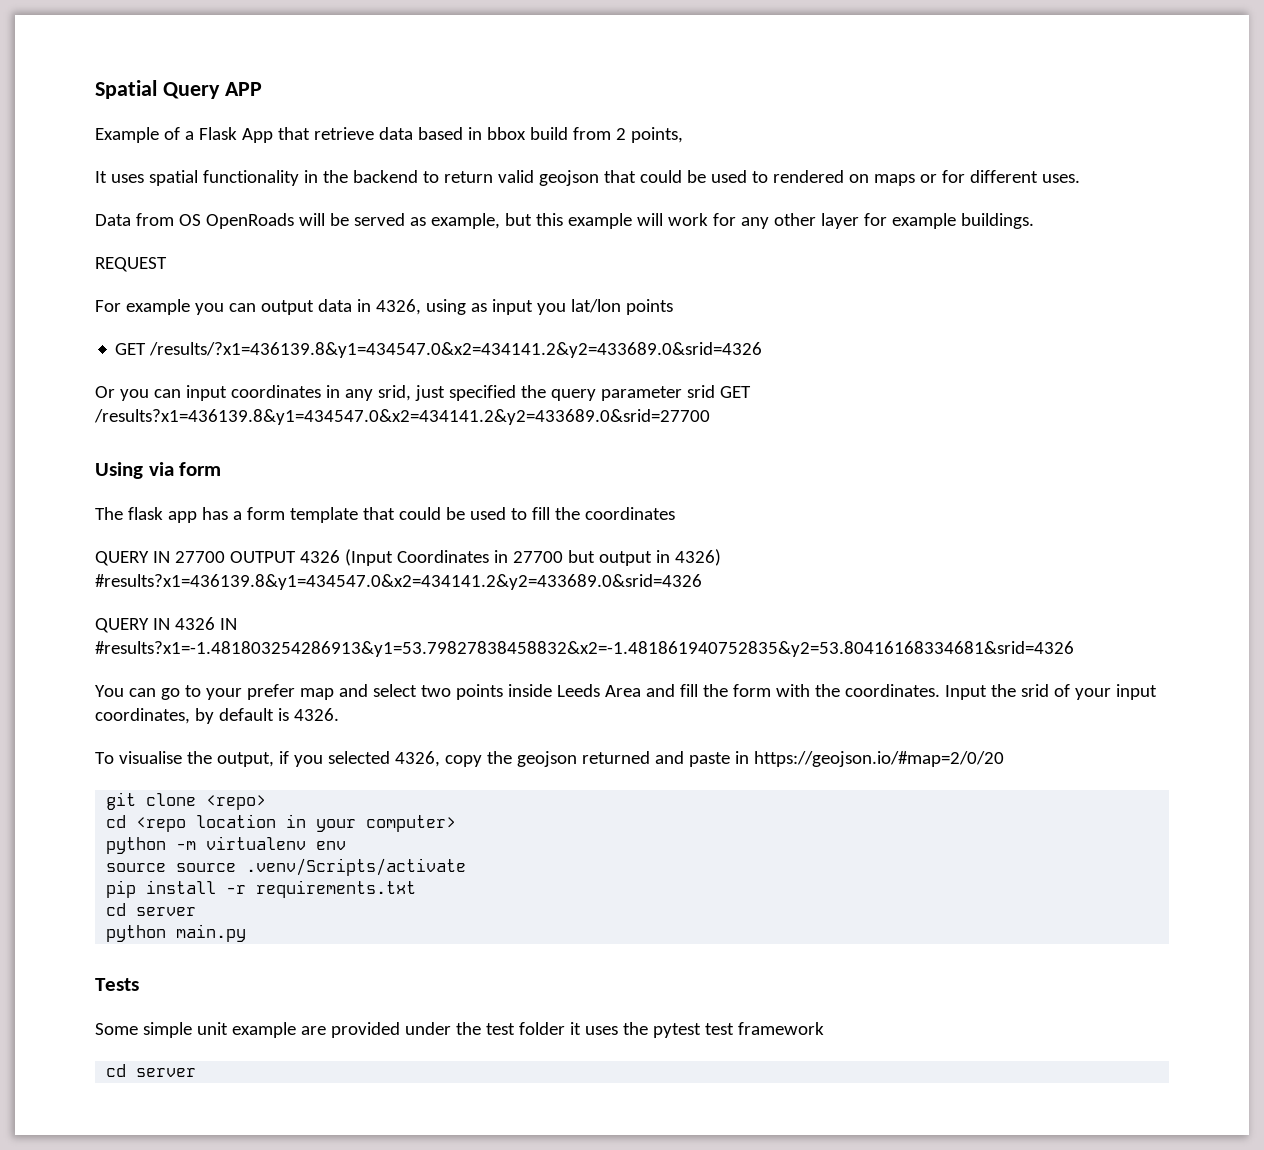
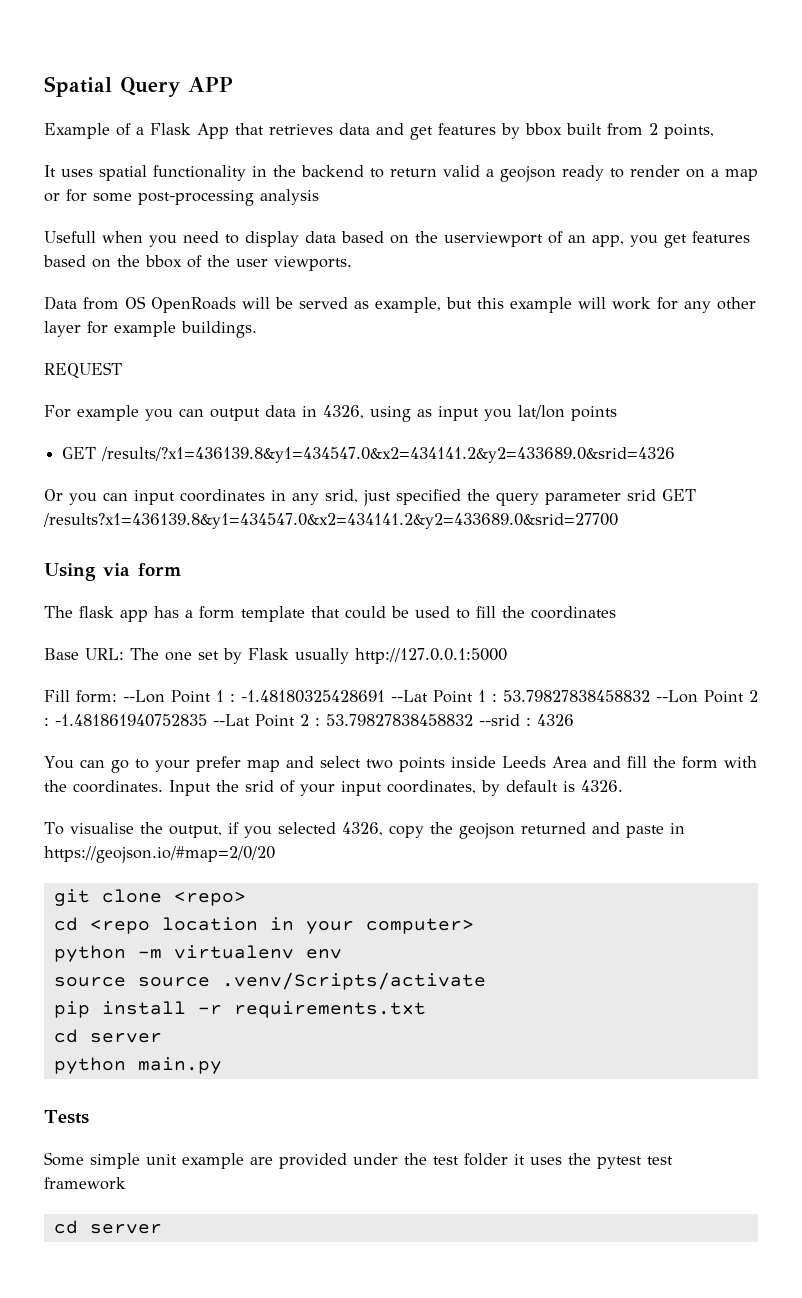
- Example of a Flask App that retrieve data based in bbox build from 2 points,
+ Example of a Flask App that retrieves data and get features by bbox built from 2 points,
- It uses spatial functionality in the backend to return valid geojson that could be used to rendered on maps or for different uses.
+ It uses spatial functionality in the backend to return valid a geojson ready to render on a map or for some post-processing analysis
+ Usefull when you need to display data based on the userviewport of an app, you get features based on the bbox of the user viewports.
- QUERY IN 27700 OUTPUT 4326 (Input Coordinates in 27700 but output in 4326) #results?x1=436139.8&y1=434547.0&x2=434141.2&y2=433689.0&srid=4326
- QUERY IN 4326 IN #results?x1=-1.481803254286913&y1=53.79827838458832&x2=-1.481861940752835&y2=53.80416168334681&srid=4326
+ Base URL: The one set by Flask usually http://127.0.0.1:5000
+ Fill form: --Lon Point 1 : -1.48180325428691 --Lat Point 1 : 53.79827838458832 --Lon Point 2 : -1.481861940752835 --Lat Point 2 : 53.79827838458832 --srid : 4326

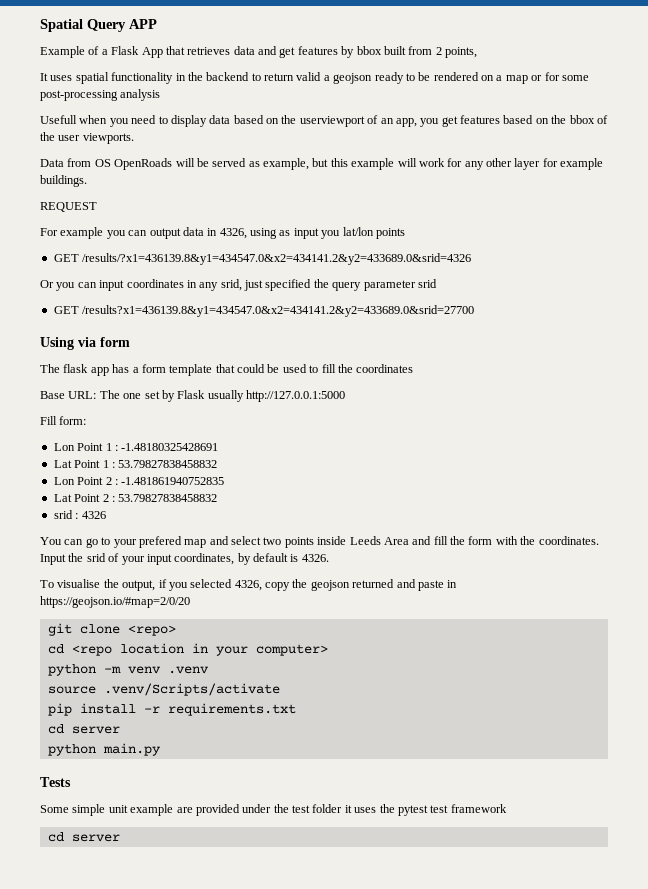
- It uses spatial functionality in the backend to return valid a geojson ready to render on a map or for some post-processing analysis
+ It uses spatial functionality in the backend to return valid a geojson ready to be rendered on a map or for some post-processing analysis
- Or you can input coordinates in any srid, just specified the query parameter srid GET /results?x1=436139.8&y1=434547.0&x2=434141.2&y2=433689.0&srid=27700
+ Or you can input coordinates in any srid, just specified the query parameter srid
+ GET /results?x1=436139.8&y1=434547.0&x2=434141.2&y2=433689.0&srid=27700
- Fill form: --Lon Point 1 : -1.48180325428691 --Lat Point 1 : 53.79827838458832 --Lon Point 2 : -1.481861940752835 --Lat Point 2 : 53.79827838458832 --srid : 4326
+ Fill form:
+ Lon Point 1 : -1.48180325428691
+ Lat Point 1 : 53.79827838458832
+ Lon Point 2 : -1.481861940752835
+ Lat Point 2 : 53.79827838458832
+ srid : 4326
- You can go to your prefer map and select two points inside Leeds Area and fill the form with the coordinates.
+ You can go to your prefered map and select two points inside Leeds Area and fill the form with the coordinates.
- python -m virtualenv env
- source source .venv/Scripts/activate
+ python -m venv .venv
+ source .venv/Scripts/activate

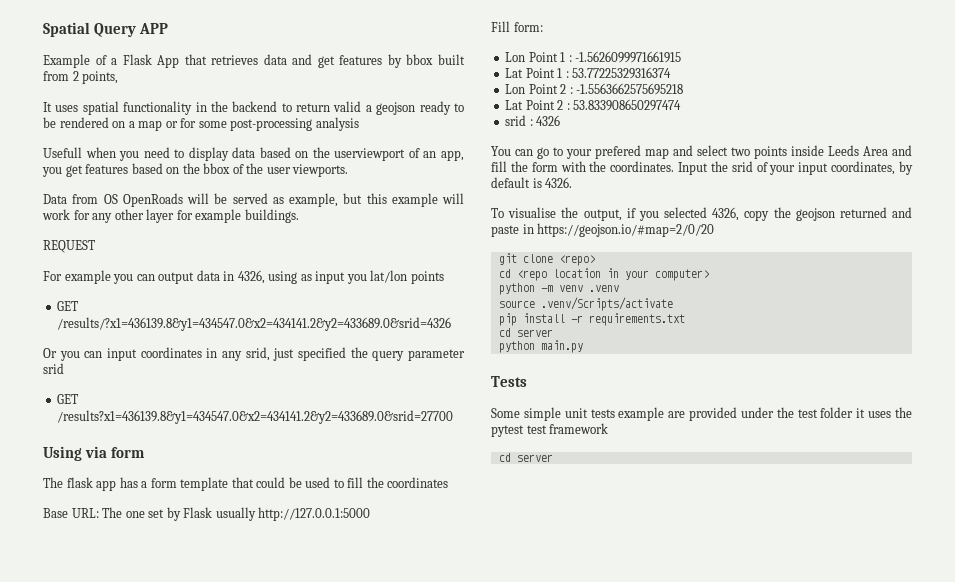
- Lon Point 1 : -1.48180325428691
+ Lon Point 1 : -1.5626099971661915
- Lat Point 1 : 53.79827838458832
+ Lat Point 1 : 53.77225329316374
- Lon Point 2 : -1.481861940752835
+ Lon Point 2 : -1.5563662575695218
- Lat Point 2 : 53.79827838458832
+ Lat Point 2 : 53.833908650297474
- Some simple unit example are provided under the test folder it uses the pytest test framework
+ Some simple unit tests example are provided under the test folder it uses the pytest test framework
□ □ □ □ □
### Task prompt
Retype the whole listing, keeping every line identical and omitting all pictures.

### Task response
- Example of a Flask App that retrieve data based in bbox build from 2 points,
+ Example of a Flask App that retrieves data and get features by bbox built from 2 points,
- It uses spatial functionality in the backend to return valid geojson that could be used to rendered on maps or for different uses.
+ It uses spatial functionality in the backend to return valid a geojson ready to render on a map or for some post-processing analysis
+ Usefull when you need to display data based on the userviewport of an app, you get features based on the bbox of the user viewports.
- QUERY IN 27700 OUTPUT 4326 (Input Coordinates in 27700 but output in 4326) #results?x1=436139.8&y1=434547.0&x2=434141.2&y2=433689.0&srid=4326
- QUERY IN 4326 IN #results?x1=-1.481803254286913&y1=53.79827838458832&x2=-1.481861940752835&y2=53.80416168334681&srid=4326
+ Base URL: The one set by Flask usually http://127.0.0.1:5000
+ Fill form: --Lon Point 1 : -1.48180325428691 --Lat Point 1 : 53.79827838458832 --Lon Point 2 : -1.481861940752835 --Lat Point 2 : 53.79827838458832 --srid : 4326

- It uses spatial functionality in the backend to return valid a geojson ready to render on a map or for some post-processing analysis
+ It uses spatial functionality in the backend to return valid a geojson ready to be rendered on a map or for some post-processing analysis
- Or you can input coordinates in any srid, just specified the query parameter srid GET /results?x1=436139.8&y1=434547.0&x2=434141.2&y2=433689.0&srid=27700
+ Or you can input coordinates in any srid, just specified the query parameter srid
+ GET /results?x1=436139.8&y1=434547.0&x2=434141.2&y2=433689.0&srid=27700
- Fill form: --Lon Point 1 : -1.48180325428691 --Lat Point 1 : 53.79827838458832 --Lon Point 2 : -1.481861940752835 --Lat Point 2 : 53.79827838458832 --srid : 4326
+ Fill form:
+ Lon Point 1 : -1.48180325428691
+ Lat Point 1 : 53.79827838458832
+ Lon Point 2 : -1.481861940752835
+ Lat Point 2 : 53.79827838458832
+ srid : 4326
- You can go to your prefer map and select two points inside Leeds Area and fill the form with the coordinates.
+ You can go to your prefered map and select two points inside Leeds Area and fill the form with the coordinates.
- python -m virtualenv env
- source source .venv/Scripts/activate
+ python -m venv .venv
+ source .venv/Scripts/activate

- Lon Point 1 : -1.48180325428691
+ Lon Point 1 : -1.5626099971661915
- Lat Point 1 : 53.79827838458832
+ Lat Point 1 : 53.77225329316374
- Lon Point 2 : -1.481861940752835
+ Lon Point 2 : -1.5563662575695218
- Lat Point 2 : 53.79827838458832
+ Lat Point 2 : 53.833908650297474
- Some simple unit example are provided under the test folder it uses the pytest test framework
+ Some simple unit tests example are provided under the test folder it uses the pytest test framework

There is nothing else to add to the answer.